▶ **Brief**: Images excepted, the data below must be repeated exactly.
------ Extracted material ------
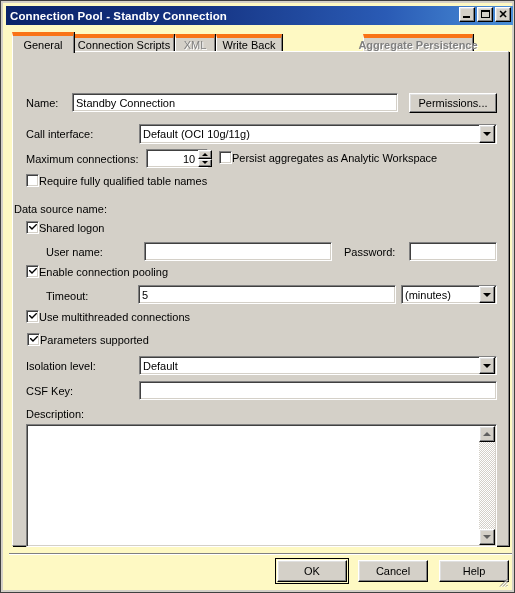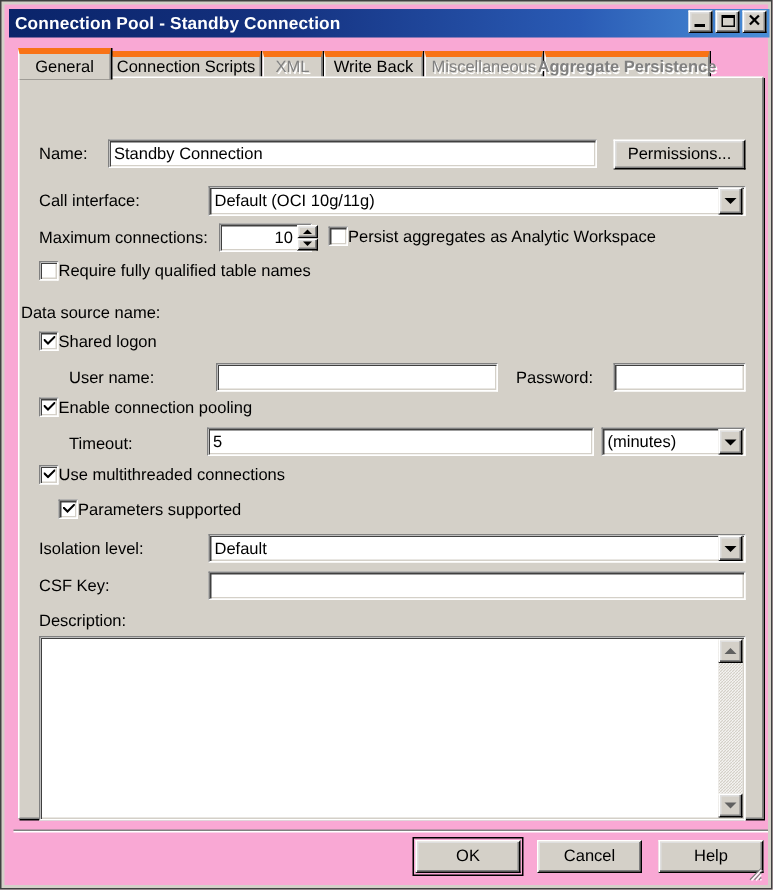--- a/index.html
+++ b/index.html
@@ -23,7 +23,7 @@
     width: 515px;
     height: 593px;
     box-sizing: border-box;
-    background: #f9a8d4;
+    background: #fef9c3;
     border-left: 3px solid #d4d0c8;
     border-top: 3px solid #d4d0c8;
     border-right: 3px solid #d4d0c8;

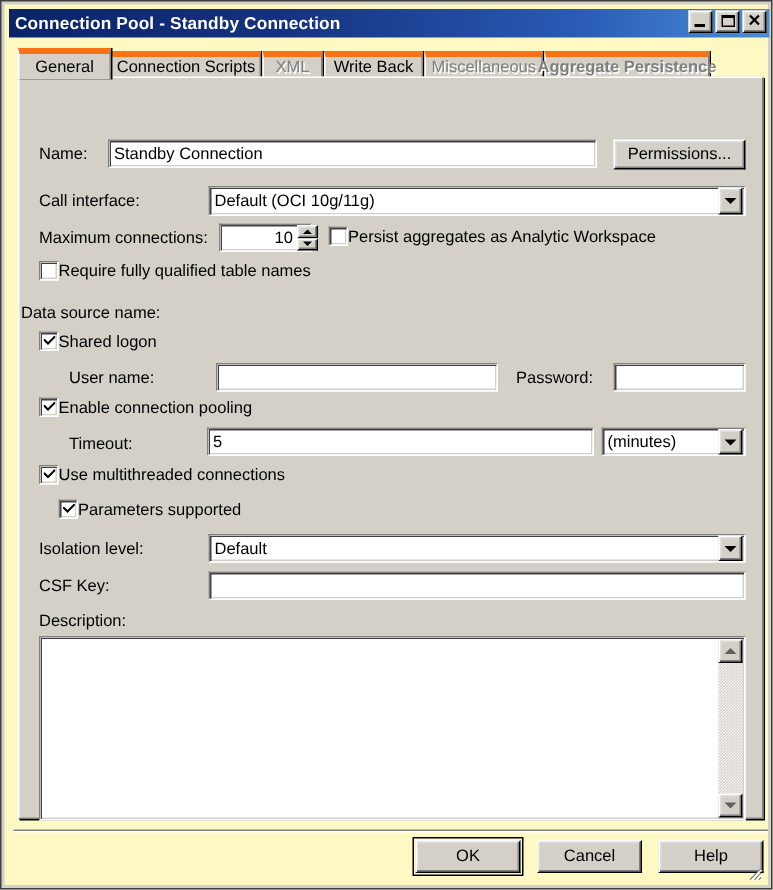--- a/index.html
+++ b/index.html
@@ -432,9 +432,6 @@
     </div>
     <div class="tab" style="left:204px;width:66px;">
       <span>Write Back</span>
-    </div>
-    <div class="tab disabled" style="left:271px;width:79px;">
-      <span>Miscellaneous</span>
     </div>
     <div class="tab disabled" style="left:351px;width:110px;font-weight:bold;">
       <span>Aggregate Persistence</span>

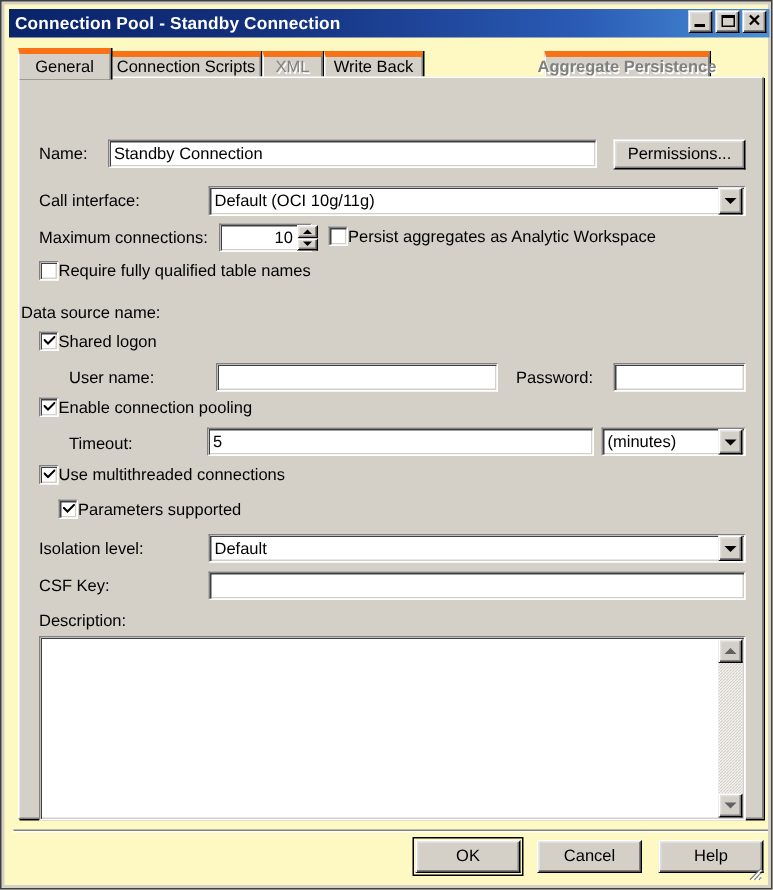--- a/index.html
+++ b/index.html
@@ -517,7 +517,7 @@
       <span class="cblabel">Use multithreaded connections</span>
     </div>
 
-    <div class="cb" style="left:26px; top:281px;">
+    <div class="cb" style="left:14px; top:281px;">
       <span class="box">
         <svg class="check" viewBox="0 0 8 7">
           <path d="M0 3 L1 3 L3 5 L7 1 L7.9 1 L7.9 2 L3 7 L0 4 Z" fill="#000000"></path>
------
▶ **Reply to the exercise**:
--- a/index.html
+++ b/index.html
@@ -23,7 +23,7 @@
     width: 515px;
     height: 593px;
     box-sizing: border-box;
-    background: #f9a8d4;
+    background: #fef9c3;
     border-left: 3px solid #d4d0c8;
     border-top: 3px solid #d4d0c8;
     border-right: 3px solid #d4d0c8;

--- a/index.html
+++ b/index.html
@@ -432,9 +432,6 @@
     </div>
     <div class="tab" style="left:204px;width:66px;">
       <span>Write Back</span>
-    </div>
-    <div class="tab disabled" style="left:271px;width:79px;">
-      <span>Miscellaneous</span>
     </div>
     <div class="tab disabled" style="left:351px;width:110px;font-weight:bold;">
       <span>Aggregate Persistence</span>

--- a/index.html
+++ b/index.html
@@ -517,7 +517,7 @@
       <span class="cblabel">Use multithreaded connections</span>
     </div>
 
-    <div class="cb" style="left:26px; top:281px;">
+    <div class="cb" style="left:14px; top:281px;">
       <span class="box">
         <svg class="check" viewBox="0 0 8 7">
           <path d="M0 3 L1 3 L3 5 L7 1 L7.9 1 L7.9 2 L3 7 L0 4 Z" fill="#000000"></path>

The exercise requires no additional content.